# What to produce
Answer with a single number: how many lines in the listing below include "none"?

-- Opening Marker --

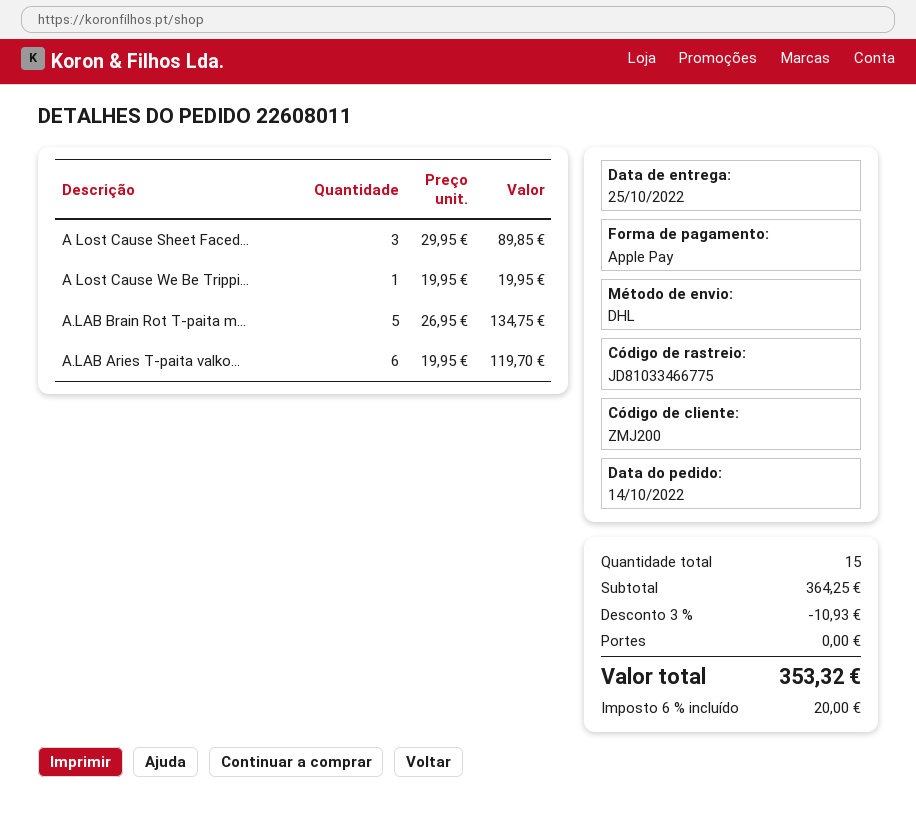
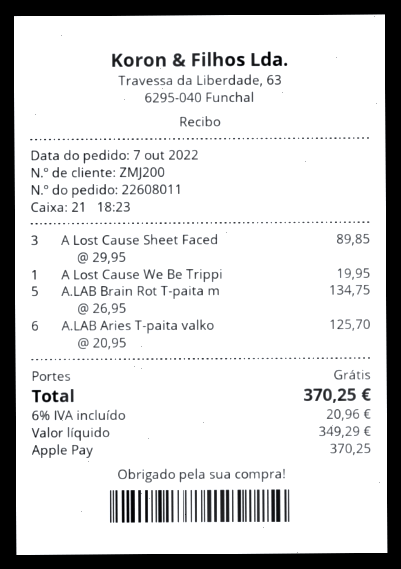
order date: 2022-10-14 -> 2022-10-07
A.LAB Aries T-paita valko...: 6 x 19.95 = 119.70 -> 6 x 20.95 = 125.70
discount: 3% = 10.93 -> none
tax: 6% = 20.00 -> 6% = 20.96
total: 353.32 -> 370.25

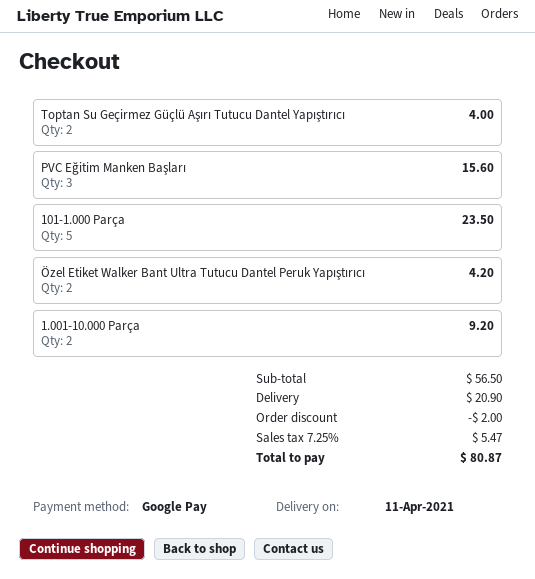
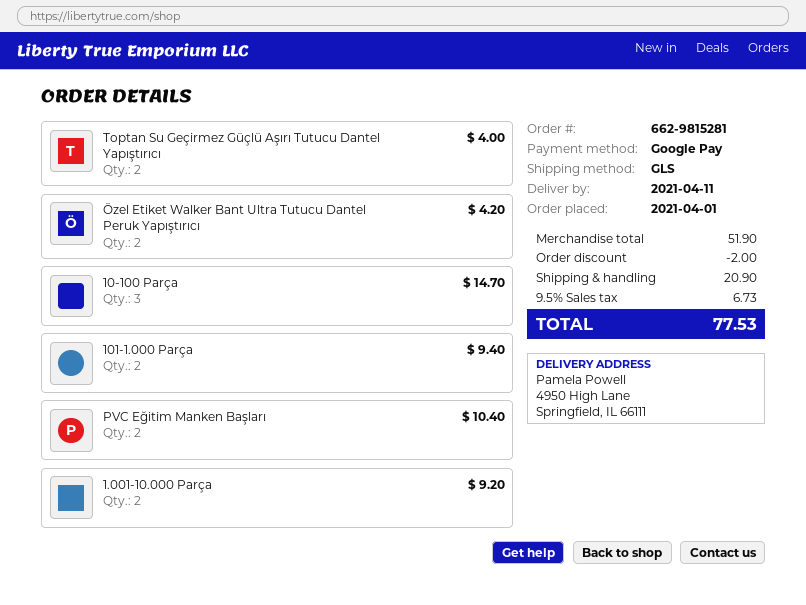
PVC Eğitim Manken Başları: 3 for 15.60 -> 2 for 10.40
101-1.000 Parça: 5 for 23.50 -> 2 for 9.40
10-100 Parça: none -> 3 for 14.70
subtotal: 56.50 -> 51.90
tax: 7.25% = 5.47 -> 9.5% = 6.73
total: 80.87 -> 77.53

-- Closing Marker --

# Output of the task
2